Taking Care of the Carer

This post originally appeared in ‘Julia’s dementia blog‘ in October 2017. We are really grateful to Julia for sharing her personal story with us and hope that it will help other carers in the same situation.

Take Care of Yourself First

Whether you care for a relative with dementia at home, visit them in a care home, or are a professional carer you need to be mindful of the potential toll on your own physical and mental health. It’s helpful advice that I dismissed. I suggest you don’t make the same mistake.

Carers taking care of ourselves

 

 

 

 

 

When I started caring for my mother, I was touched by kind messages from people I hardly knew telling me to take care of myself. I struggled to understand why there was so much emphasis on the carer. After all, it wasn’t me who was desperately anxious, confused and vulnerable as my mother was. And I already looked after myself.

Above all, I wasn’t the primary carer (at that time); my mum lived in a care home. I didn’t face that burden. I just visited my mum. I was almost embarrassed at the idea I might be at risk….

Three serious infections in two years

…And yet, perhaps it was no coincidence that since my mum’s problems started, I had three serious infections, two of which triggered sepsis, and resulted in hospital admissions. Normally, fit and healthy, my first infection was within a couple of weeks of my mother being admitted to hospital. For me a urinary infection, quickly moved to my kidney, and affected my liver. I was cared for in the same hospital at the same time as my mother, though she was in a locked ward.

My last infection was severe pneumonia which led to pleurisy, and infections of my gall bladder and liver. I remained in hospital for 10 days, until I could breathe enough oxygen into my lungs unaided. I think the trigger for my illnesses was the huge emotional turmoil of caring for someone you love, someone who is so deeply distressed.

Feeling emotional and down

One weekend, I found myself feeling flat and weary during a visit with mum. I hadn’t intended to spend five hours with her that day, but I didn’t like to leave as she seemed particularly needy and helpless.

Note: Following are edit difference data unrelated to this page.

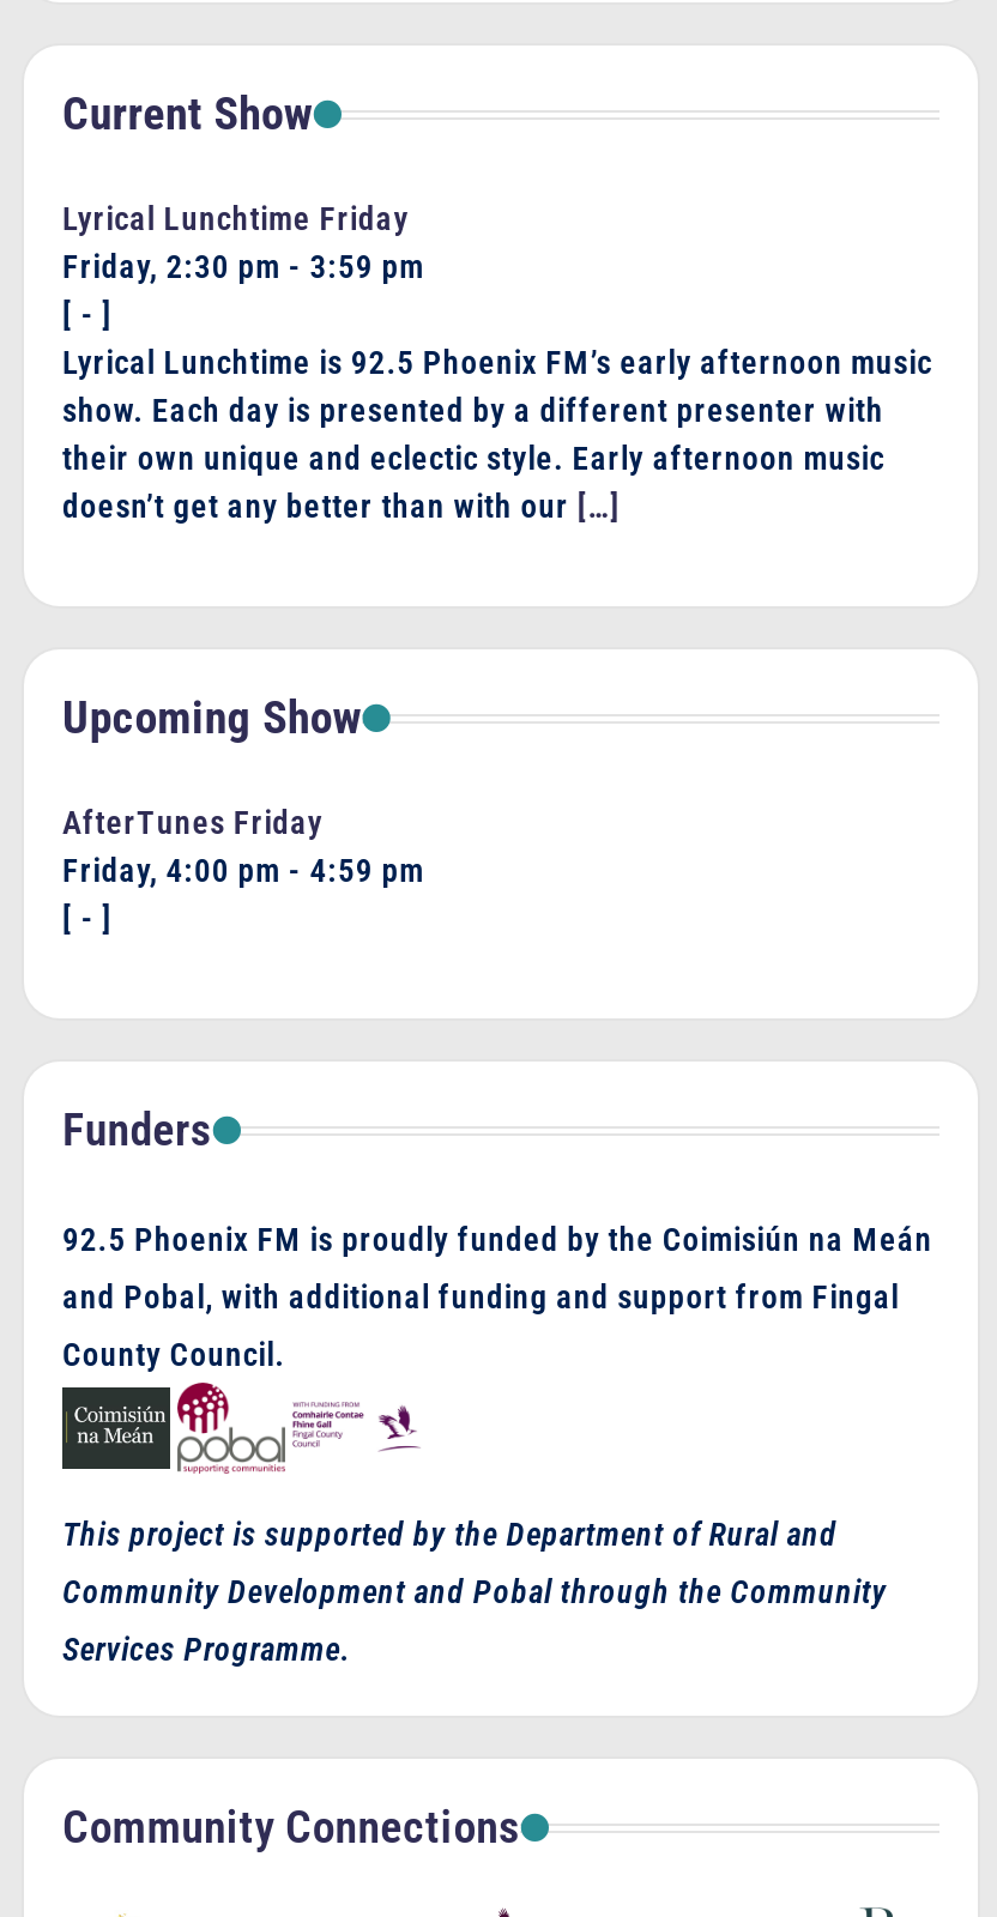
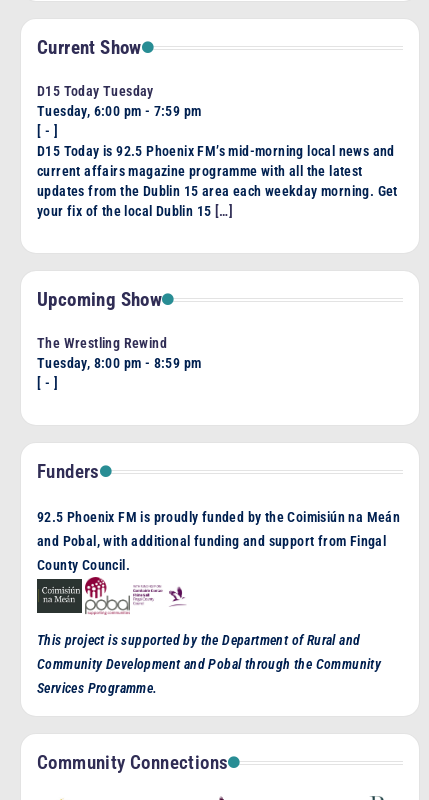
[62,199,424,285] Lyrical Lunchtime Friday | Friday, 2:30 pm - 3:59 pm -> [37,83,201,119] D15 Today Tuesday | Tuesday, 6:00 pm - 7:59 pm
[62,342,932,525] Lyrical Lunchtime is 92.5 Phoenix FM’s early afternoon music | show. Each day is presented by a different presenter with | their own unique and eclectic style. Early afternoon music | doesn’t get any better than with our […] -> [37,143,398,219] D15 Today is 92.5 Phoenix FM’s mid-morning local news and | current affairs magazine programme with all the latest | updates from the Dublin 15 area each weekday morning. Get | your fix of the local Dublin 15 […]
[62,803,424,889] AfterTunes Friday | Friday, 4:00 pm - 4:59 pm -> [37,335,201,371] The Wrestling Rewind | Tuesday, 8:00 pm - 8:59 pm

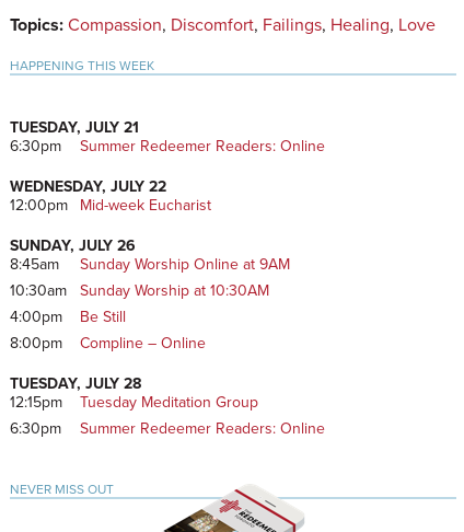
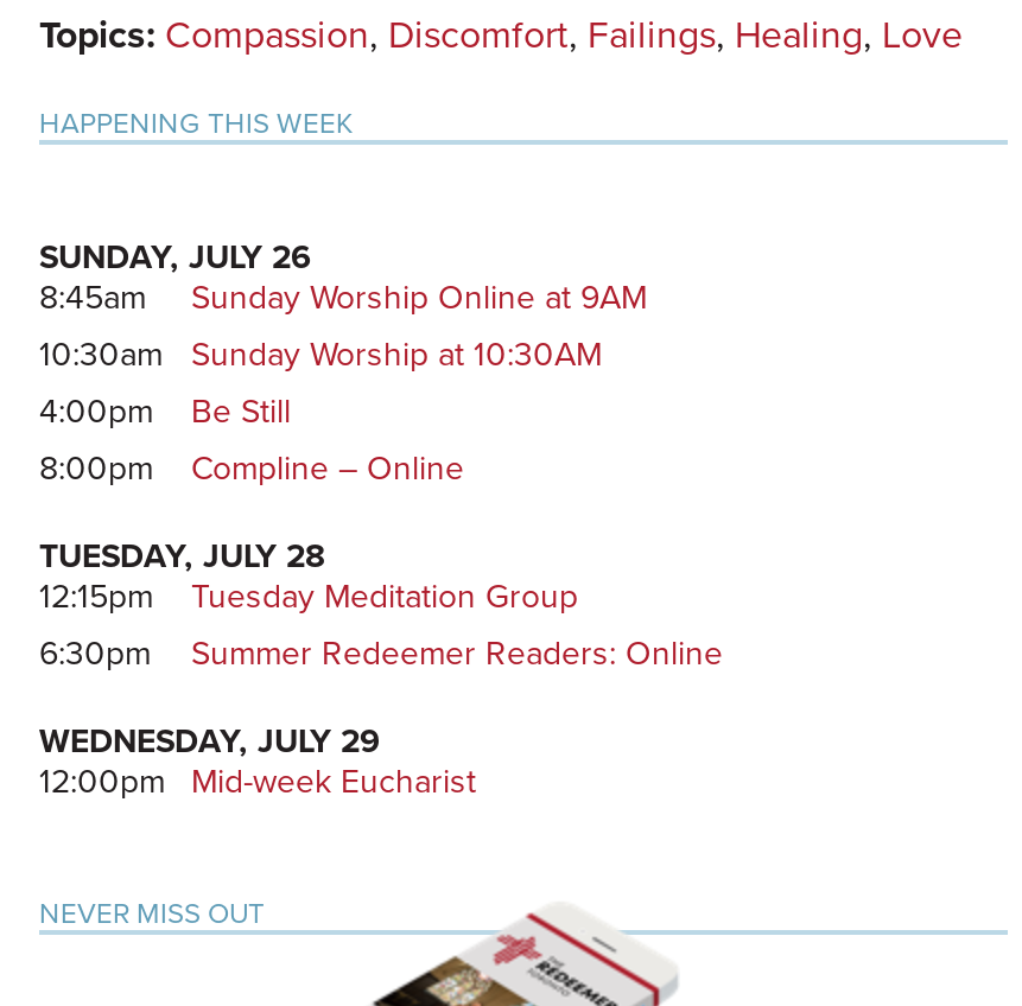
[10,119,325,196] TUESDAY, JULY 21 | 6:30pm | Summer Redeemer Readers: Online | WEDNESDAY, JULY 22 -> none
moved [10,196,211,215] -> [39,762,476,802]: 12:00pm | Mid-week Eucharist
moved [10,236,325,438] -> [39,238,723,674]: SUNDAY, JULY 26 | 8:45am | Sunday Worship Online at 9AM | ... | 6:30pm | Summer Redeemer Readers: Online
none -> [39,721,381,762] WEDNESDAY, JULY 29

That evening I had planned to restart a fitness class which I had neglected. I was looking forward to it, but while I was with mum, I started feeling physically tired and a little unwell. I talked myself out of the class, although it was probably the tonic I needed.

This ‘down’ feeling came from nowhere and sometimes took hold of my mood for several days at a time. It’s not unusual. Everybody feels blue from time to time. The problem was that someone I loved was living in a nightmare.

The cognitive impairment caused by the disease made it hard for mum to make sense of everyday things, her insecurities were amplified, her self-esteem assaulted, and she often ended up feeling scared and vulnerable. On top of that she was in a strange place, that because of dementia, never became familiar. As she often said to me “I am scared out of my pants”.

Physical and mental health toll

Caring for someone with dementia can have impacts you wouldn’t expect. “Carers of people with dementia have increased risk of developing dementia,” according to dementia care expert, Teepa Snow.

“Compared to non-caregivers, carers for people with dementia visited their GPs 50% more and took up to 86% more prescribed medications,” according to Alzheimer Scotland.

Family caregivers of people with dementia are “often called the invisible second patients”, according to an article in Dialogues, a clinical neuroscience magazine. “The effects of being a family caregiver, though sometimes positive, are generally negative, with high rates of burden and psychological morbidity as well as social isolation, physical ill-health, and financial hardship.”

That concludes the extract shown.